■ **TASK PROMPT**
Please write out the data exactly, line by line.

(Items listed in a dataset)
-*-*-

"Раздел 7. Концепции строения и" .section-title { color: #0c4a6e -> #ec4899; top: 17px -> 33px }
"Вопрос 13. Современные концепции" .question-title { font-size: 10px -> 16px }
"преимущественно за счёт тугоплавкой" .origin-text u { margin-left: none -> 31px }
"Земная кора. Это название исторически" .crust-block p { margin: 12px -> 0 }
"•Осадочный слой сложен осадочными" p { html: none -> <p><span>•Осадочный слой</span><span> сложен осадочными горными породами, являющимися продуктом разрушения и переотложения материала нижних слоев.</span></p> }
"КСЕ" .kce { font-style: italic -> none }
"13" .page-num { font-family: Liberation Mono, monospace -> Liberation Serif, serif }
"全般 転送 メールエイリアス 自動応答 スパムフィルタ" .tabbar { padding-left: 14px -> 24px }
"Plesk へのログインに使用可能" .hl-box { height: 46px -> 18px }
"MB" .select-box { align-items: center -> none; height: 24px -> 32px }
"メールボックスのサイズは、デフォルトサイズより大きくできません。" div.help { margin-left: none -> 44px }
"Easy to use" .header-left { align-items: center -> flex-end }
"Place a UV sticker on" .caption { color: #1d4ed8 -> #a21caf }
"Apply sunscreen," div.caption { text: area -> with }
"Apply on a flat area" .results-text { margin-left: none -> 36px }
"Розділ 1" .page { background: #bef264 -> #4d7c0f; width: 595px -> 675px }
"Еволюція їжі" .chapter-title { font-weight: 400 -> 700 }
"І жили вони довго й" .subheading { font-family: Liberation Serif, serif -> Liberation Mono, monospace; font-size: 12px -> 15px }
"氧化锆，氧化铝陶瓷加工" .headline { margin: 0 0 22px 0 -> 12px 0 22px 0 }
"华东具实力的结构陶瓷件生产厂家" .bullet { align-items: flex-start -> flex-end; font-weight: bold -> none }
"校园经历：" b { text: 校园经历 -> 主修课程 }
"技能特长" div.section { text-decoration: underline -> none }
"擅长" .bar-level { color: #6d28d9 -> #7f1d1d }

-*-*-

■ **RESULT OF THE TASK**
"Раздел 7. Концепции строения и" .section-title { color: #0c4a6e -> #ec4899; top: 17px -> 33px }
"Вопрос 13. Современные концепции" .question-title { font-size: 10px -> 16px }
"преимущественно за счёт тугоплавкой" .origin-text u { margin-left: none -> 31px }
"Земная кора. Это название исторически" .crust-block p { margin: 12px -> 0 }
"•Осадочный слой сложен осадочными" p { html: none -> <p><span>•Осадочный слой</span><span> сложен осадочными горными породами, являющимися продуктом разрушения и переотложения материала нижних слоев.</span></p> }
"КСЕ" .kce { font-style: italic -> none }
"13" .page-num { font-family: Liberation Mono, monospace -> Liberation Serif, serif }
"全般 転送 メールエイリアス 自動応答 スパムフィルタ" .tabbar { padding-left: 14px -> 24px }
"Plesk へのログインに使用可能" .hl-box { height: 46px -> 18px }
"MB" .select-box { align-items: center -> none; height: 24px -> 32px }
"メールボックスのサイズは、デフォルトサイズより大きくできません。" div.help { margin-left: none -> 44px }
"Easy to use" .header-left { align-items: center -> flex-end }
"Place a UV sticker on" .caption { color: #1d4ed8 -> #a21caf }
"Apply sunscreen," div.caption { text: area -> with }
"Apply on a flat area" .results-text { margin-left: none -> 36px }
"Розділ 1" .page { background: #bef264 -> #4d7c0f; width: 595px -> 675px }
"Еволюція їжі" .chapter-title { font-weight: 400 -> 700 }
"І жили вони довго й" .subheading { font-family: Liberation Serif, serif -> Liberation Mono, monospace; font-size: 12px -> 15px }
"氧化锆，氧化铝陶瓷加工" .headline { margin: 0 0 22px 0 -> 12px 0 22px 0 }
"华东具实力的结构陶瓷件生产厂家" .bullet { align-items: flex-start -> flex-end; font-weight: bold -> none }
"校园经历：" b { text: 校园经历 -> 主修课程 }
"技能特长" div.section { text-decoration: underline -> none }
"擅长" .bar-level { color: #6d28d9 -> #7f1d1d }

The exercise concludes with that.